With this type of research, it can shed some light on how the gut microbiome’s health can be more affected than the digestive tract, since the gut plays a hugely critical role in all the other systems in the body, especially in the immune and nervous system. By looking at the existing evidence, they show how the health and wellbeing of the body’s gut and brain are connected. It can lead to better interventions for many cancer patients by promoting a beneficial bacterial composition for the gut and can protect against any neuroinflammation to reduce any symptoms of chemo-brain.
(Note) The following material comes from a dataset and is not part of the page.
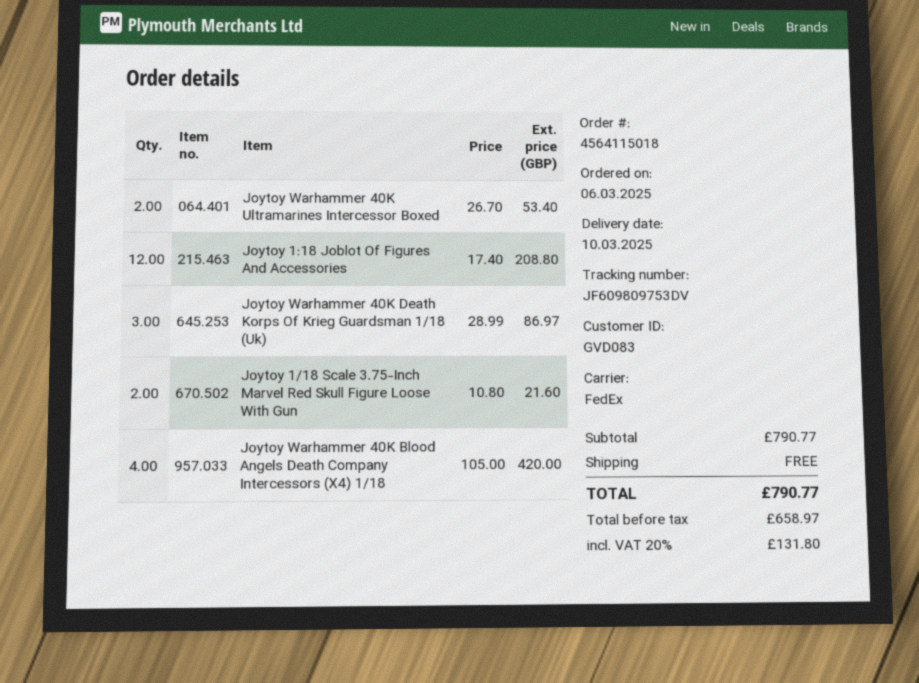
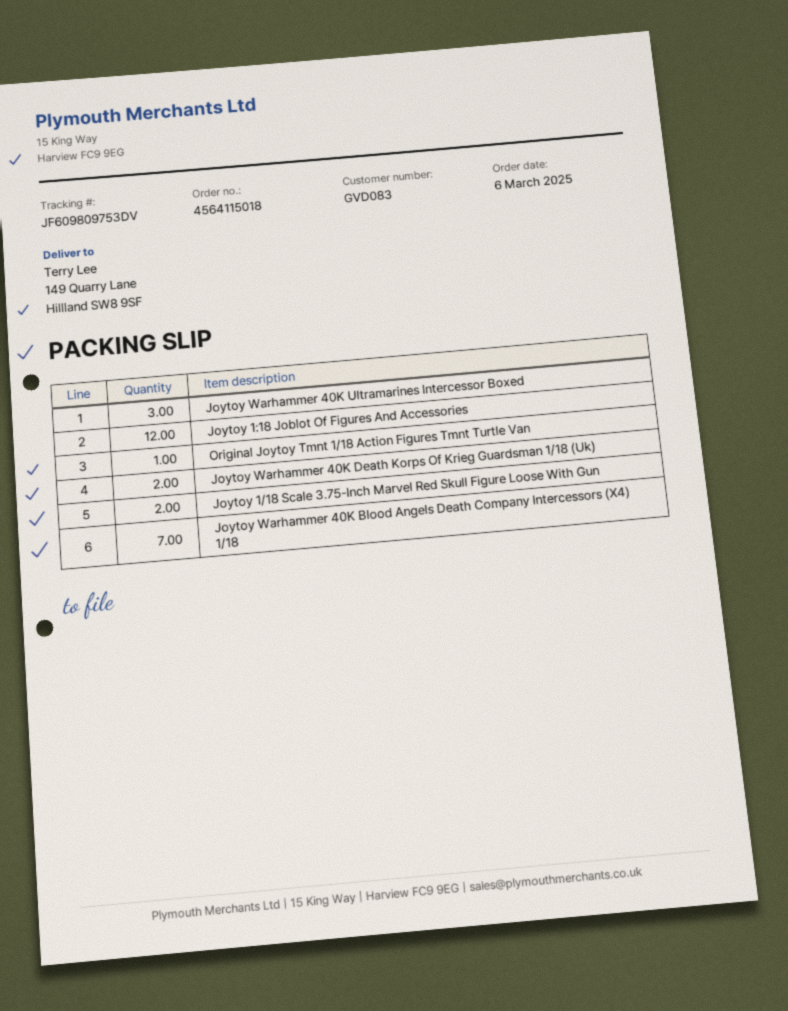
Joytoy Warhammer 40K Ultramarines Intercessor Boxed: 2 -> 3
Joytoy Warhammer 40K Death Korps Of Krieg Guardsman 1/18 (Uk): 3 -> 2
Joytoy Warhammer 40K Blood Angels Death Company Intercessors (X4) 1/18: 4 -> 7
Original Joytoy Tmnt 1/18 Action Figures Tmnt Turtle Van: none -> 1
Probiotics and Prebiotics Benefits
Hippocrates was right when he stated that “all diseases begin in the gut.” The information paved the way for many functional medicine practitioners to help many cancer patients. By adding any anti-inflammatory foods in a person’s diet like the Mediterranean diet or even a plant-based ketogenic diet is excellent for cancer patients. It is recommended for cancer patients to increase their intake of prebiotics and probiotic-rich food. It is proven that probiotics and prebiotics can help reduce the negative side effect that most patients go through during their chemotherapy experience. With prebiotics and probiotics, they are fiber-rich foods that can be fermented and be consumed so people can get the beneficial and commensal bacteria that are residing in the gut and can improve the gut microbiome composition.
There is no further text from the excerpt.